He tends to "stew" on issues, bottle them for weeks, if not months at a time, then explode like an atom bomb, leaving a wreakage that can take weeks to clean up.  We could be having a fun loving laughing conversation dripping with sarcasm and ,and a few days later after trying to get a response from him and not being successful, finally, I might get a message or text  that says "I didnt like what you said _______, I am really upset with you, you pushed a big button with me"  Then if I reply in defense or with my side or even try to lighten it up and make it a joke and say "I didnt know"  He will come back with "in all my past relationships people have hurt mr or tried to take advantage of me..." or something like that.  Like I am trying to mess with him and I said something specific (which he will mention) that reminded him of how his ex wife use to treat him.

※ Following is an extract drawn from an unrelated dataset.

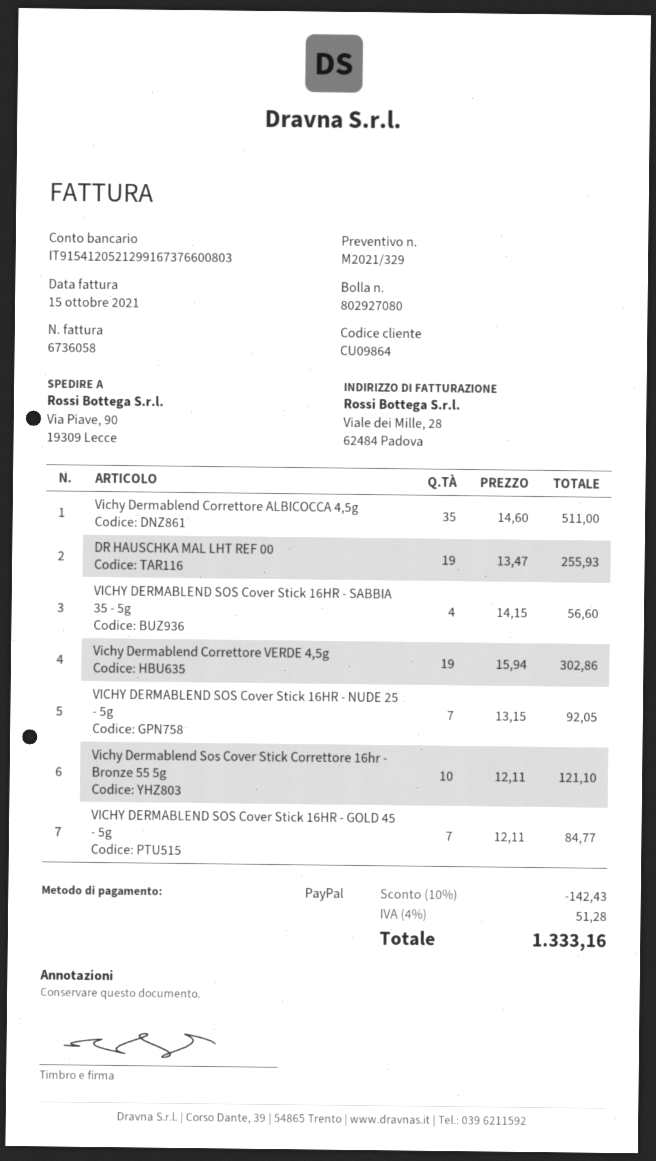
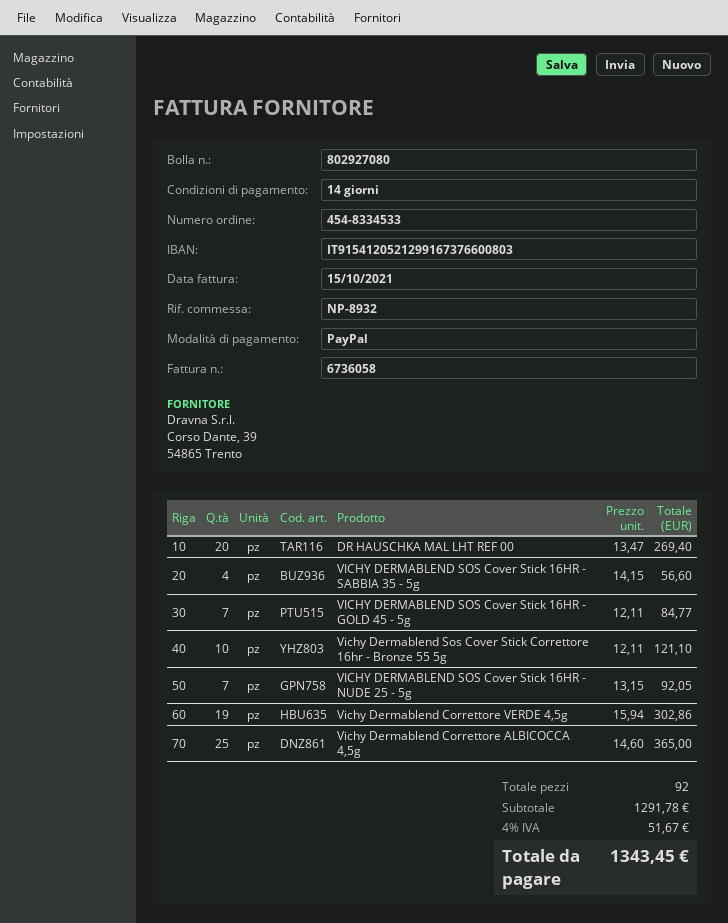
Vichy Dermablend Correttore ALBICOCCA 4,5g: 35 x 14.60 = 511.00 -> 25 x 14.60 = 365.00
DR HAUSCHKA MAL LHT REF 00: 19 x 13.47 = 255.93 -> 20 x 13.47 = 269.40
discount: 10% = 142.43 -> none
tax: 4% = 51.28 -> 4% = 51.67
total: 1333.16 -> 1343.45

He cannot communicate well in person and does most of his responding in emails or texts, which he "baits" me in his text messages if he is being emotional or is lacking sleep (especially) and use to say things like "I dont know if I can be what you need", to get an emoitional reaction from me and get me to pay attention to him, chase him and say how important he is etc.  His emails are usually very curt, dry and he admittedly does not think before writing what he says and just speaks to me like I am a male coworker who will "take it", absorb it and get over it within a few hours like most men in a workplace do. 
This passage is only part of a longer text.